= Try it =
Please write the following entries out once more, exactly.

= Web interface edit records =
────────────────────────────────────────
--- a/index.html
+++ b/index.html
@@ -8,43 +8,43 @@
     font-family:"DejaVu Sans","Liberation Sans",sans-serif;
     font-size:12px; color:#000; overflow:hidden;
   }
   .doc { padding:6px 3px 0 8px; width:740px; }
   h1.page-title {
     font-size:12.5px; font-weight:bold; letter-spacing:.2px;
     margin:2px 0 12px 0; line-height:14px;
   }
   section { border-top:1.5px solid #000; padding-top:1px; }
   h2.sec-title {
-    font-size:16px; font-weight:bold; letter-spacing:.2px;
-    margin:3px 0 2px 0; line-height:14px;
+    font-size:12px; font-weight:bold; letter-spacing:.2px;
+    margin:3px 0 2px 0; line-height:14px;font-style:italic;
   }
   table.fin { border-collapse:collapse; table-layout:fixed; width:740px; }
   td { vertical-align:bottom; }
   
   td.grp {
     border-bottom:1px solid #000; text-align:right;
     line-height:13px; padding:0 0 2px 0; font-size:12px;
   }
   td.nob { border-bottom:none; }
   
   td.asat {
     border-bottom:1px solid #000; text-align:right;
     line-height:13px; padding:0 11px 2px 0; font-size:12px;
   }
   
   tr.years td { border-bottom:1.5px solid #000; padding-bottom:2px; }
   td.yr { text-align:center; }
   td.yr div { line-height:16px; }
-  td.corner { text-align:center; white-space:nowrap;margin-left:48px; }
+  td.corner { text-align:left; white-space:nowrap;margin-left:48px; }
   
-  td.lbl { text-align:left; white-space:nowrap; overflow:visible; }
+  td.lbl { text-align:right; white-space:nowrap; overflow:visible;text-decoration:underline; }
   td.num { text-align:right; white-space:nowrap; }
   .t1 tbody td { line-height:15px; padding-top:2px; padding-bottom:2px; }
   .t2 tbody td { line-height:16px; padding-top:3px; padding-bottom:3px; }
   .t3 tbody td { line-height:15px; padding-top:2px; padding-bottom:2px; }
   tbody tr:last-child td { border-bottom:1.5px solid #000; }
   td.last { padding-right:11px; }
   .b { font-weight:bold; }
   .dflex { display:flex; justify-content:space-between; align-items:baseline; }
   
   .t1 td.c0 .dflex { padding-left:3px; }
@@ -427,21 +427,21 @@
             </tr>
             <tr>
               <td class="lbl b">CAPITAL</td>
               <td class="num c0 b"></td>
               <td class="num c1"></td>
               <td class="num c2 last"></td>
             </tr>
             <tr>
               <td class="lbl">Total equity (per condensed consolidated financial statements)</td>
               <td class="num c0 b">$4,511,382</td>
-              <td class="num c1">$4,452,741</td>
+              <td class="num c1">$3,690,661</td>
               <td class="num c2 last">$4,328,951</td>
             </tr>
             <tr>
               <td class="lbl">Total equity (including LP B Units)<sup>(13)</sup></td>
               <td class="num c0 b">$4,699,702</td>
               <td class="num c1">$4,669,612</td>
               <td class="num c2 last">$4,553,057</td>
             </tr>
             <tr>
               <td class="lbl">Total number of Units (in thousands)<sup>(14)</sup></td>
────────────────────────────────────────
= Task output =
--- a/index.html
+++ b/index.html
@@ -8,43 +8,43 @@
     font-family:"DejaVu Sans","Liberation Sans",sans-serif;
     font-size:12px; color:#000; overflow:hidden;
   }
   .doc { padding:6px 3px 0 8px; width:740px; }
   h1.page-title {
     font-size:12.5px; font-weight:bold; letter-spacing:.2px;
     margin:2px 0 12px 0; line-height:14px;
   }
   section { border-top:1.5px solid #000; padding-top:1px; }
   h2.sec-title {
-    font-size:16px; font-weight:bold; letter-spacing:.2px;
-    margin:3px 0 2px 0; line-height:14px;
+    font-size:12px; font-weight:bold; letter-spacing:.2px;
+    margin:3px 0 2px 0; line-height:14px;font-style:italic;
   }
   table.fin { border-collapse:collapse; table-layout:fixed; width:740px; }
   td { vertical-align:bottom; }
   
   td.grp {
     border-bottom:1px solid #000; text-align:right;
     line-height:13px; padding:0 0 2px 0; font-size:12px;
   }
   td.nob { border-bottom:none; }
   
   td.asat {
     border-bottom:1px solid #000; text-align:right;
     line-height:13px; padding:0 11px 2px 0; font-size:12px;
   }
   
   tr.years td { border-bottom:1.5px solid #000; padding-bottom:2px; }
   td.yr { text-align:center; }
   td.yr div { line-height:16px; }
-  td.corner { text-align:center; white-space:nowrap;margin-left:48px; }
+  td.corner { text-align:left; white-space:nowrap;margin-left:48px; }
   
-  td.lbl { text-align:left; white-space:nowrap; overflow:visible; }
+  td.lbl { text-align:right; white-space:nowrap; overflow:visible;text-decoration:underline; }
   td.num { text-align:right; white-space:nowrap; }
   .t1 tbody td { line-height:15px; padding-top:2px; padding-bottom:2px; }
   .t2 tbody td { line-height:16px; padding-top:3px; padding-bottom:3px; }
   .t3 tbody td { line-height:15px; padding-top:2px; padding-bottom:2px; }
   tbody tr:last-child td { border-bottom:1.5px solid #000; }
   td.last { padding-right:11px; }
   .b { font-weight:bold; }
   .dflex { display:flex; justify-content:space-between; align-items:baseline; }
   
   .t1 td.c0 .dflex { padding-left:3px; }
@@ -427,21 +427,21 @@
             </tr>
             <tr>
               <td class="lbl b">CAPITAL</td>
               <td class="num c0 b"></td>
               <td class="num c1"></td>
               <td class="num c2 last"></td>
             </tr>
             <tr>
               <td class="lbl">Total equity (per condensed consolidated financial statements)</td>
               <td class="num c0 b">$4,511,382</td>
-              <td class="num c1">$4,452,741</td>
+              <td class="num c1">$3,690,661</td>
               <td class="num c2 last">$4,328,951</td>
             </tr>
             <tr>
               <td class="lbl">Total equity (including LP B Units)<sup>(13)</sup></td>
               <td class="num c0 b">$4,699,702</td>
               <td class="num c1">$4,669,612</td>
               <td class="num c2 last">$4,553,057</td>
             </tr>
             <tr>
               <td class="lbl">Total number of Units (in thousands)<sup>(14)</sup></td>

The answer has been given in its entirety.